ASCO posters reporting bavituximab Phase II clinical results include:
Saturday, June 5, 2010, 2:00 – 6:00 pm CT
Phase II study of bavituximab plus docetaxel in locally advanced or metastatic breast cancer (Abstract #1042), Author: David Tabagari, Poster Board 22C, S Hall A2
Phase II study of bavituximab plus paclitaxel and carboplatin in locally advanced or metastatic breast cancer: Interim results (Abstract #1062), Author: Minish Jain, Poster Board 22G, S Hall A2
Sunday, June 6, 2010, 8:00 – 12:00 pm CT
Phase II study of bavituximab plus paclitaxel and carboplatin in untreated locally advanced or metastatic non-small cell lung cancer: Interim results (Abstract #7589), Author: Raghunadharao Digumarti, Poster Board 40H, S Hall A2
About Peregrine Pharmaceuticals
Peregrine Pharmaceuticals, Inc. is a biopharmaceutical company with a portfolio of innovative monoclonal antibodies in clinical trials for the treatment of cancer and serious viral infections. The company is pursuing three separate clinical programs in cancer and HCV infection with its lead product candidates bavituximab and Cotara®. Peregrine also has in-house manufacturing capabilities through its wholly owned subsidiary Avid Bioservices, Inc. (www.avidbio.com), which provides development and biomanufacturing services for both Peregrine and outside customers. Additional information about Peregrine can be found at www.peregrineinc.com.

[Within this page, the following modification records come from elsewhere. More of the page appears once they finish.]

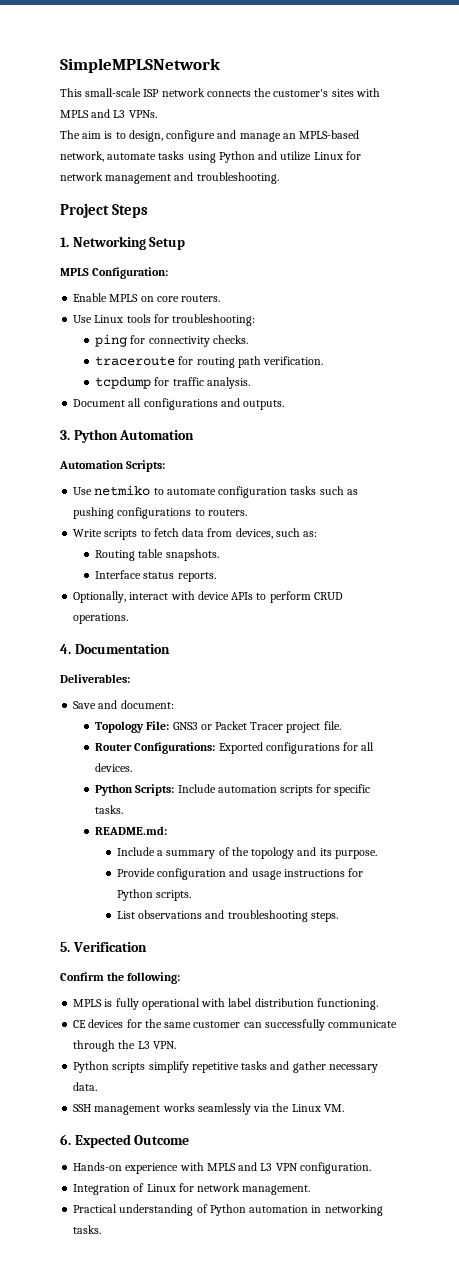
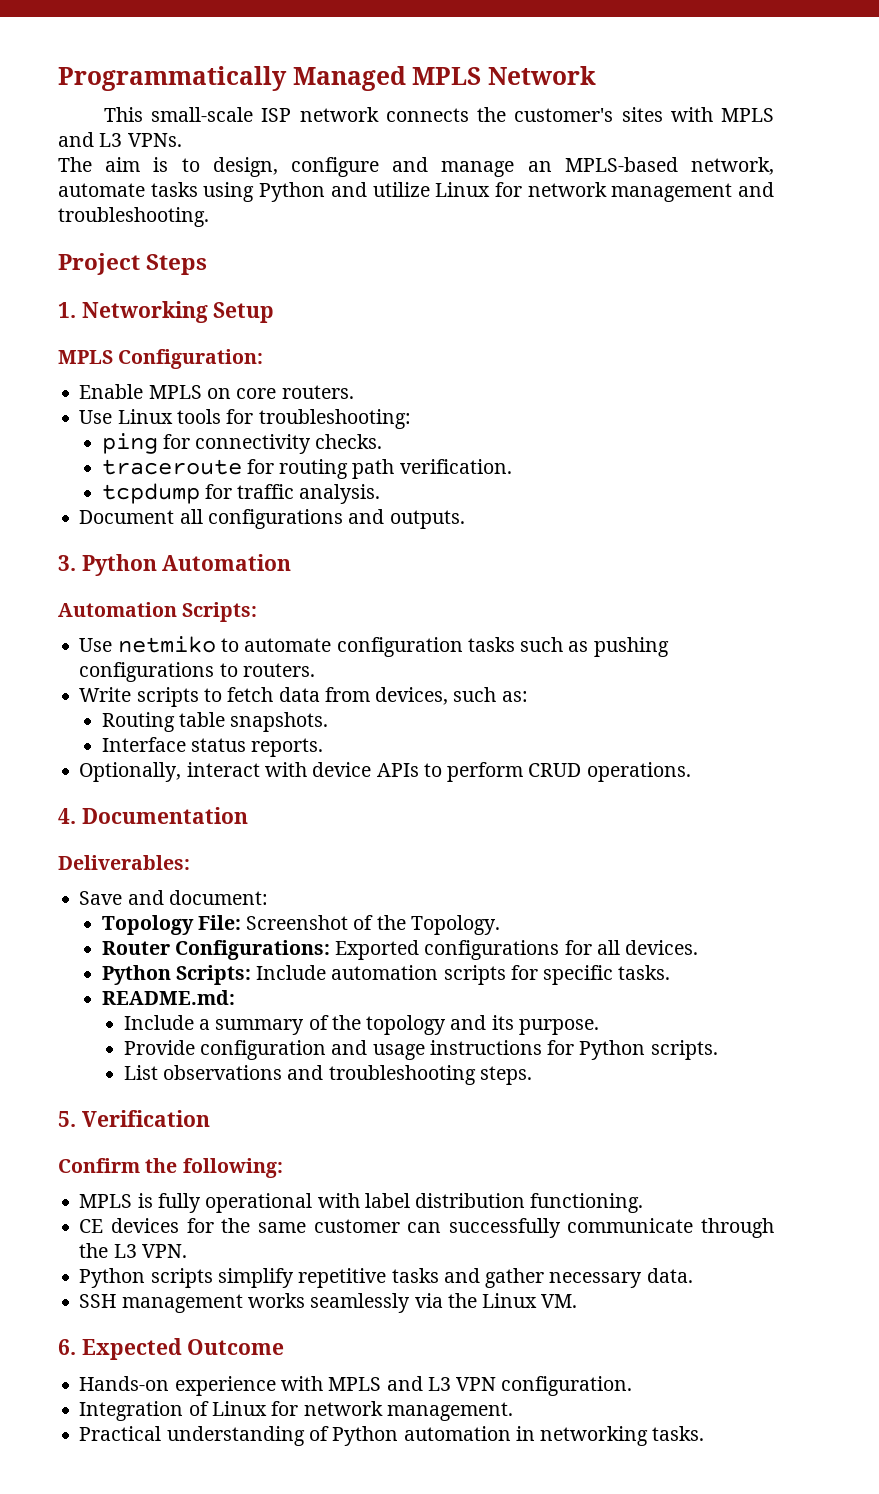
- SimpleMPLSNetwork
+ Programmatically Managed MPLS Network
- Topology File: GNS3 or Packet Tracer project file.
+ Topology File: Screenshot of the Topology.

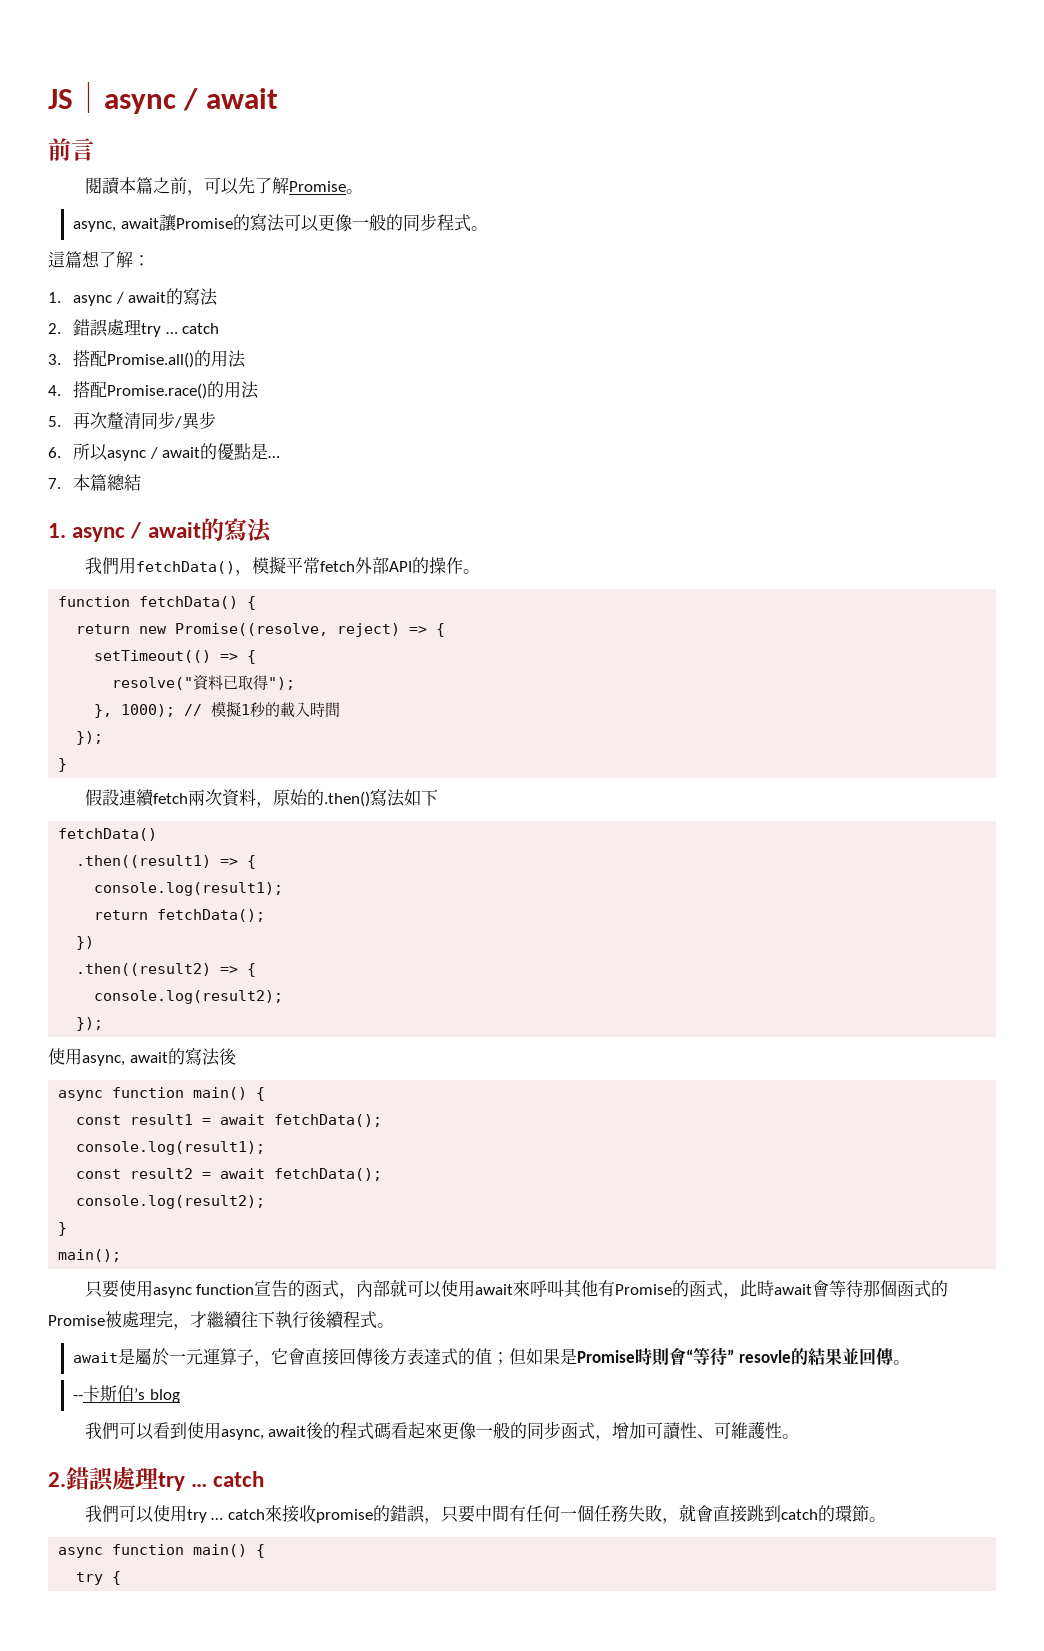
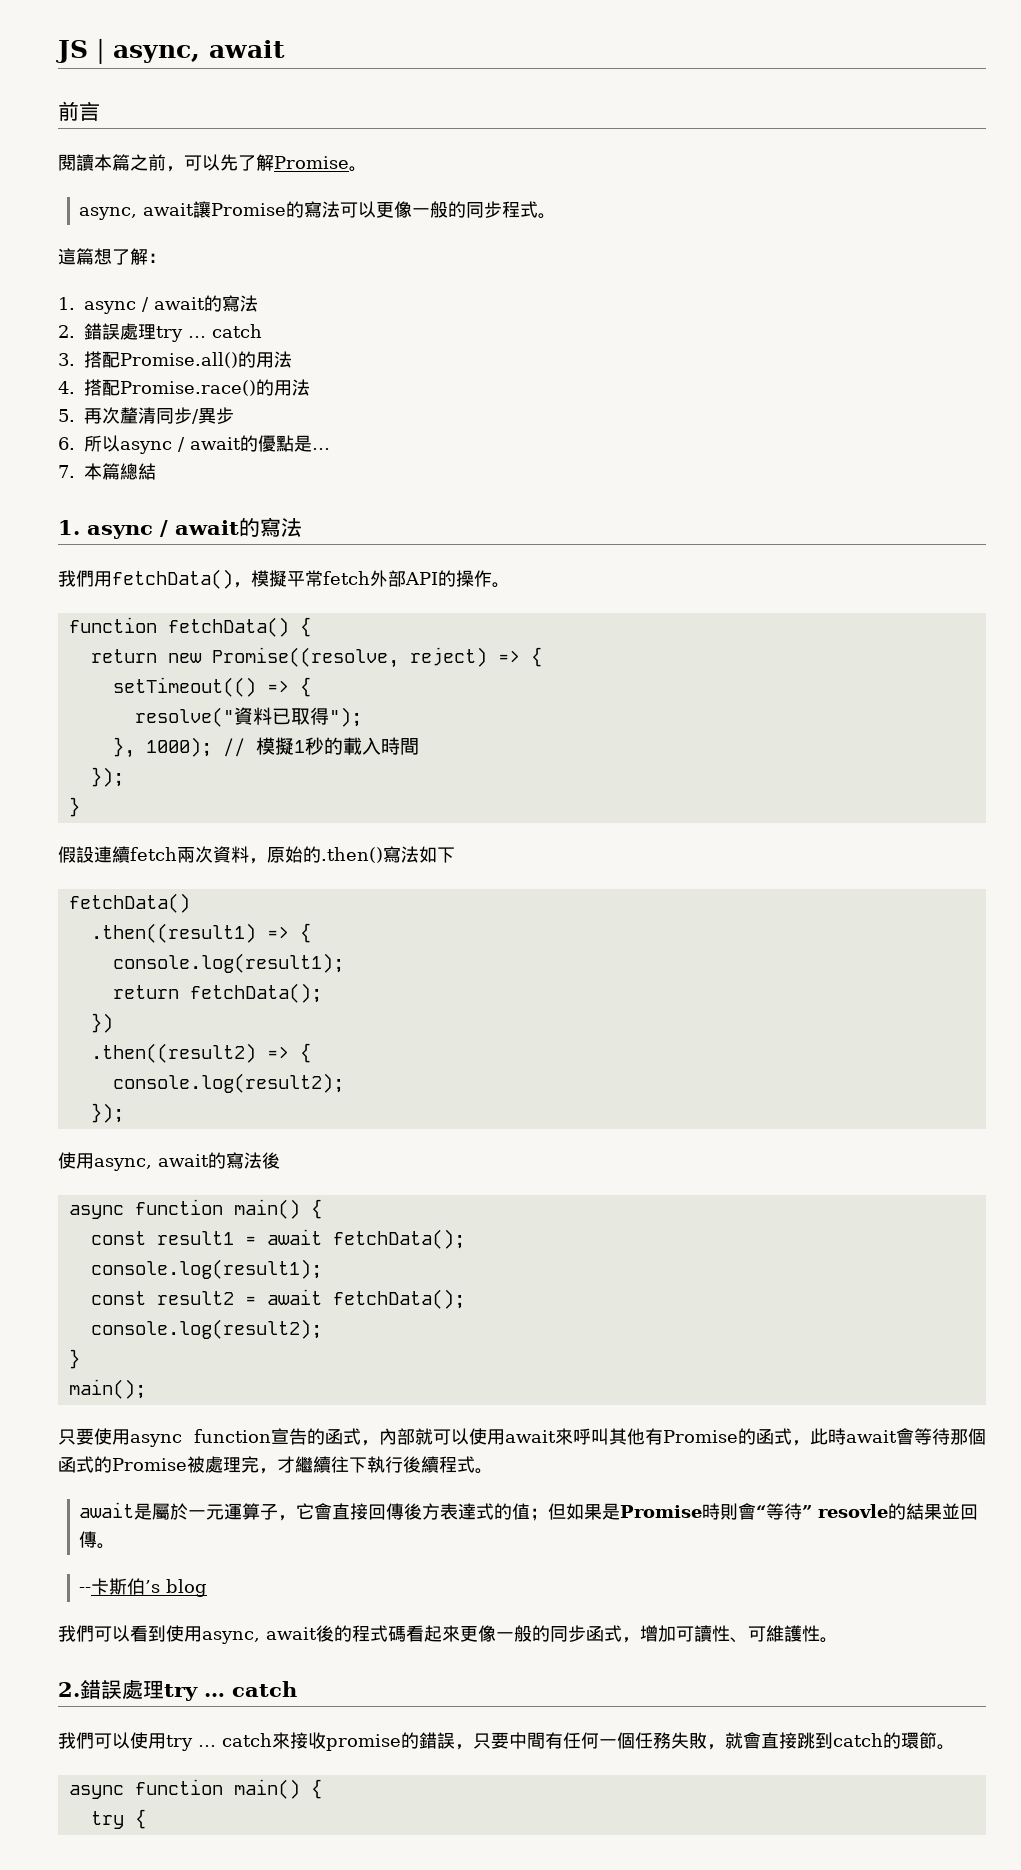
- JS｜async / await
+ JS｜async, await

Safe Harbor Statement: Statements in this press release which are not purely historical, including statements regarding Peregrine Pharmaceuticals' intentions, hopes, beliefs, expectations, representations, projections, plans or predictions of the future are forward-looking statements within the meaning of the Private Securities Litigation Reform Act of 1995. The forward-looking statements involve risks and uncertainties including, but not limited to, the risk that results from larger clinical trials will not be consistent with results experienced in earlier clinical trials and preclinical studies, the risk that the company may experience delays in patient enrollment for the planned phase II clinical trials, and risk that results may not support registration filings with the U.S. Food and Drug Administration. Factors that could cause actual results to differ materially or otherwise adversely impact the company's ability to obtain regulatory approval for its product candidates include, but are not limited to, uncertainties associated with completing preclinical and clinical trials for our technologies; the early stage of product development; the significant costs to develop our products as all of our products are currently in development, preclinical studies or clinical trials; obtaining additional financing to support our operations and the development of our products; obtaining regulatory approval for our technologies; anticipated timing of regulatory filings and the potential success in gaining regulatory approval and complying with governmental regulations applicable to our business. Our business could be affected by a number of other factors, including the risk factors listed from time to time in the company's SEC reports including, but not limited to, the annual report on Form 10-K for the year ended April 30, 2009 and the quarterly report on Form 10-Q for the quarter ended January 31, 2010. The company cautions investors not to place undue reliance on the forward-looking statements contained in this press release. Peregrine Pharmaceuticals, Inc. disclaims any obligation, and does not undertake to update or revise any forward-looking statements in this press release.